I got everything i need , from fast internet , to drawing tablet and software....i cant practice alot tho since im working on multiple projects


----------



## ACaracalFromWork (Nov 24, 2017)

It helps finding the right paint program for you for starts
understand how the art program works and becoming familiar with it is important.

heres some great free art programs
Mediabang I myself enjoy using this program its very simple and powerful
krita: is a full fledged art program with tons of features but hard for a beginner to get into.
Gimp: is also a good program with lots of features but can be difficult and takes a lot of learning

Paint.net: one of the easiest art programs to understand has good tools but it's pretty basic


----------



## -..Legacy..- (Nov 24, 2017)

What Dire said, plus the fact you can layer everything to better effect.  You're still using the same strokes, but the ability to reverse or change in seconds does make for an easier time. 

Understanding HSB properly also makes for better results.  This is a great article regarding the science behind color. 

design.tutsplus.com: Color Fundamentals: Shading


----------



## AlexanderTheFinnishWolf (Nov 24, 2017)

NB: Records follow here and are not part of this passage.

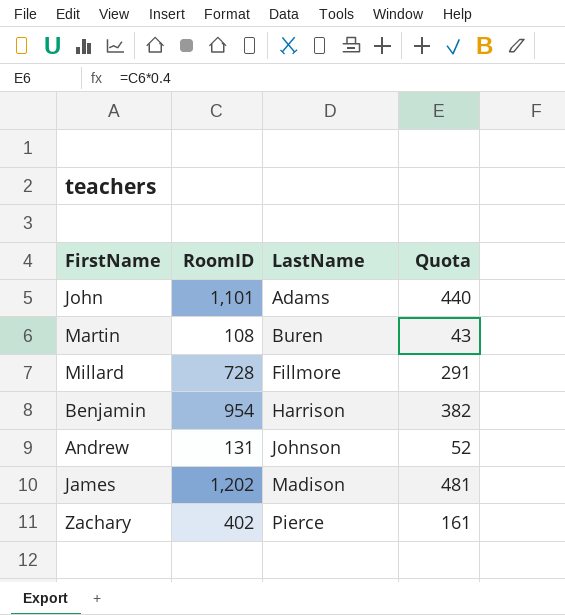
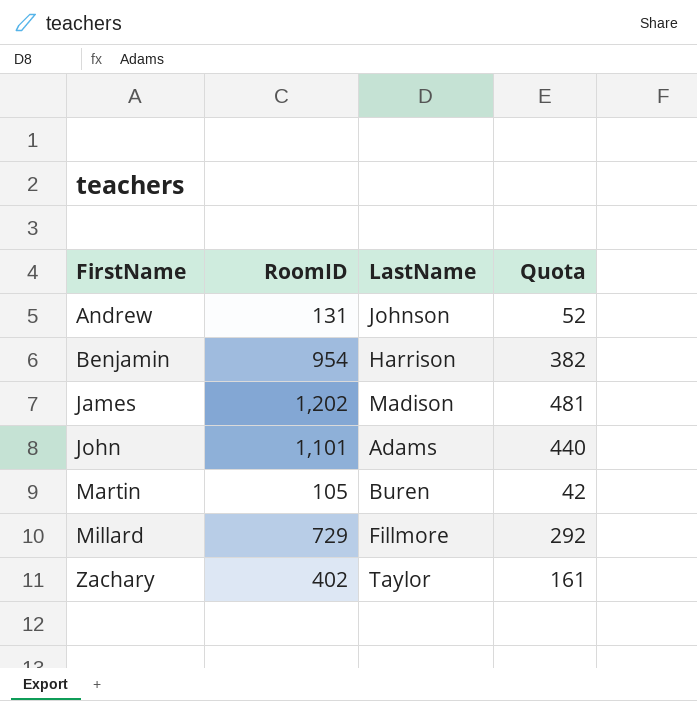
row order: LastName ascending -> FirstName ascending
Martin | RoomID: 108 -> 105
Martin | Quota: 43 -> 42
Millard | RoomID: 728 -> 729
Millard | Quota: 291 -> 292
Zachary | LastName: Pierce -> Taylor

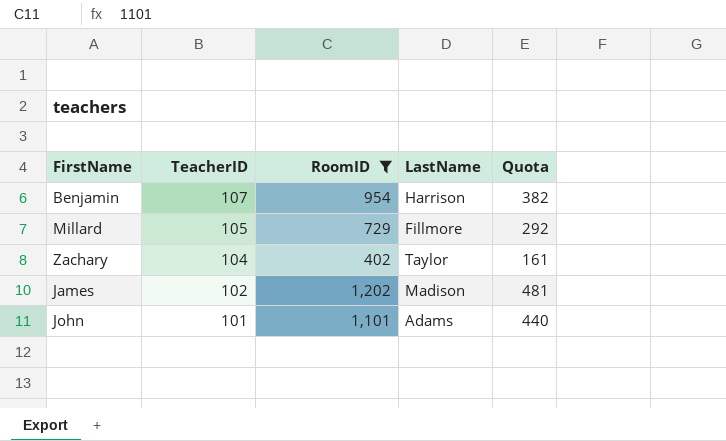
filter: none -> RoomID >= 402
row order: FirstName ascending -> TeacherID descending
column TeacherID | position: none -> 2

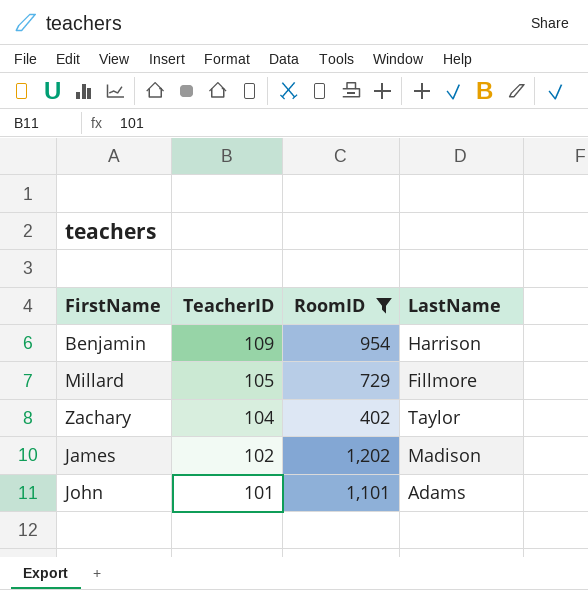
column Quota | formula: [RoomID] * 0.4 -> none
Benjamin | TeacherID: 107 -> 109

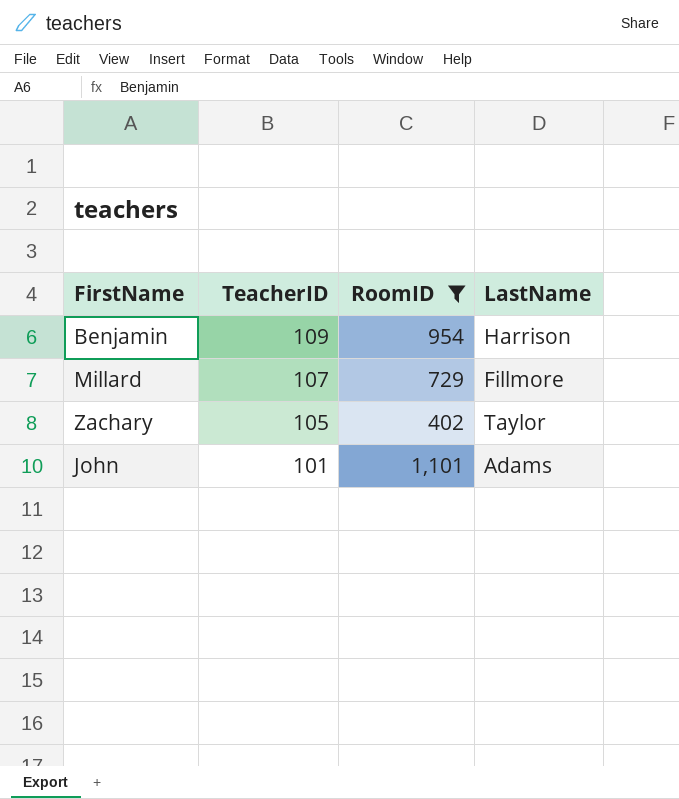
row James: 102 | 1,202 | Madison -> none
Millard | TeacherID: 105 -> 107
Zachary | TeacherID: 104 -> 105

I might be a computer nerd but i cannot do anything that you guys said ....I have Adobe Flash CS6 , paint.net , Adobe Photoshop CC 2017 and such and in all those programs i suck....Sigh


----------



## -..Legacy..- (Nov 24, 2017)

AlexanderTheFinnishWolf said:


> I might be a computer nerd but i cannot do anything that you guys said ....I have Adobe Flash CS6 , paint.net , Adobe Photoshop CC 2017 and such and in all those programs i suck....Sigh



They all have high learning curves, so don't get discouraged.  The only way to figure those out, is to use them repeatedly.  Draw a circle, color it, and just start playing with brushes and effects.  You'll find a new technique, then apply it your normal regimen. 

As you keep gaining new insight, your work will improve, as will your speed.


----------



## redfox_81 (Nov 24, 2017)

It’s the same way you get better at any medium: time and practice. Working on a standard tablet is tough at first and you just have to be patient! I always found the disconnect between tablet and screen to be really jarring and could never deal with looking at the screen while my hand drew out of my field of vision. It was just too weird and inaccurate for me. Now I work on a Cintiq which is a godsend, but I know they’re crazy expensive.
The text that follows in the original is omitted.